AIM OF THE TASK> Where an entry holds an image, skip the image but reproduce the rest word for word.

[Stored data entries]
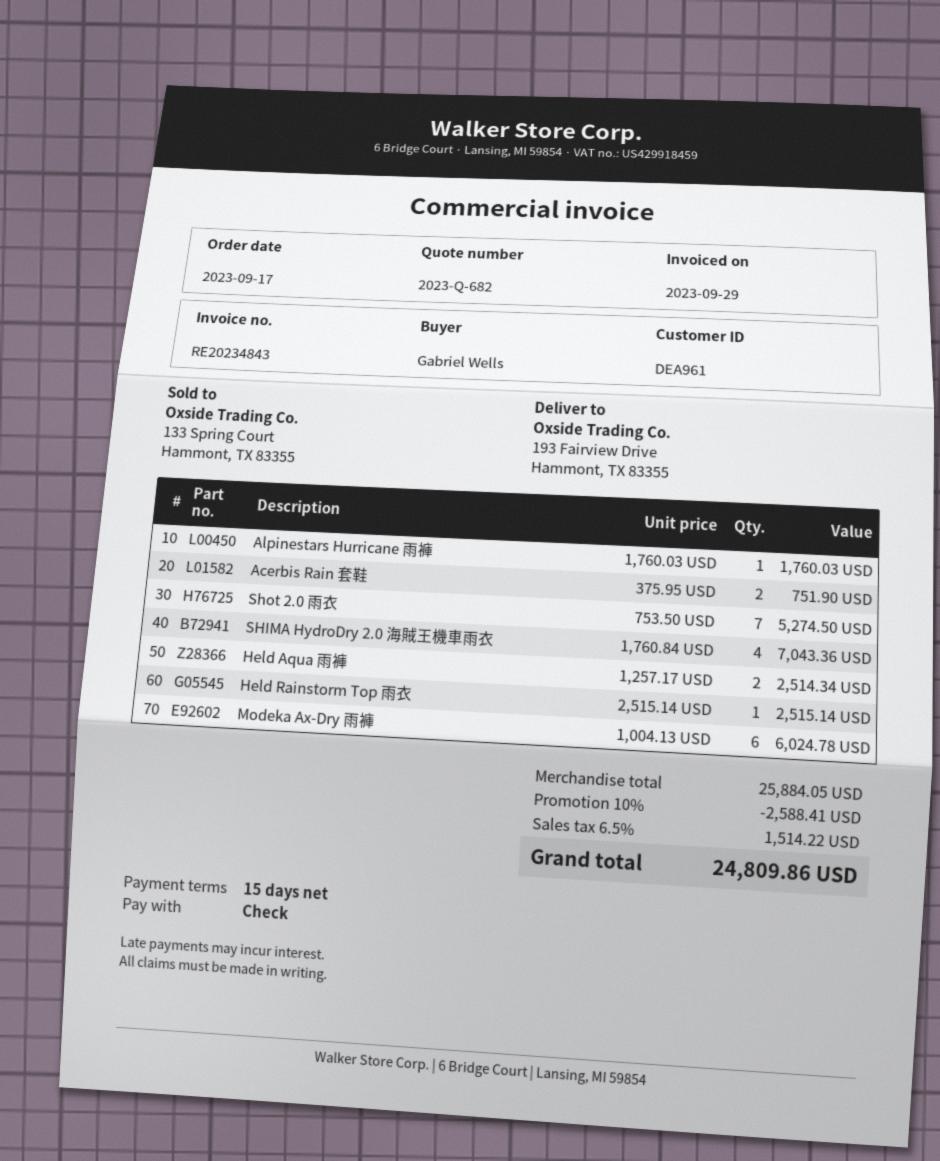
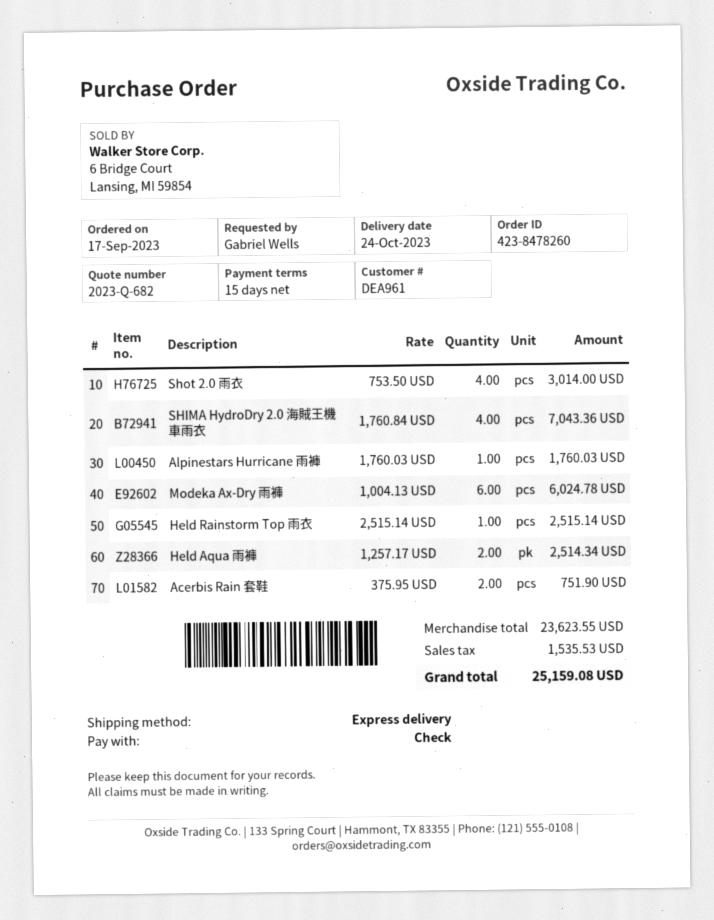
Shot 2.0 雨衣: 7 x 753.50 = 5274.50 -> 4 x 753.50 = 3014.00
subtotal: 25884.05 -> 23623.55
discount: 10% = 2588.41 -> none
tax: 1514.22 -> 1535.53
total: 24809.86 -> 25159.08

ANSWER SPACE>
Shot 2.0 雨衣: 7 x 753.50 = 5274.50 -> 4 x 753.50 = 3014.00
subtotal: 25884.05 -> 23623.55
discount: 10% = 2588.41 -> none
tax: 1514.22 -> 1535.53
total: 24809.86 -> 25159.08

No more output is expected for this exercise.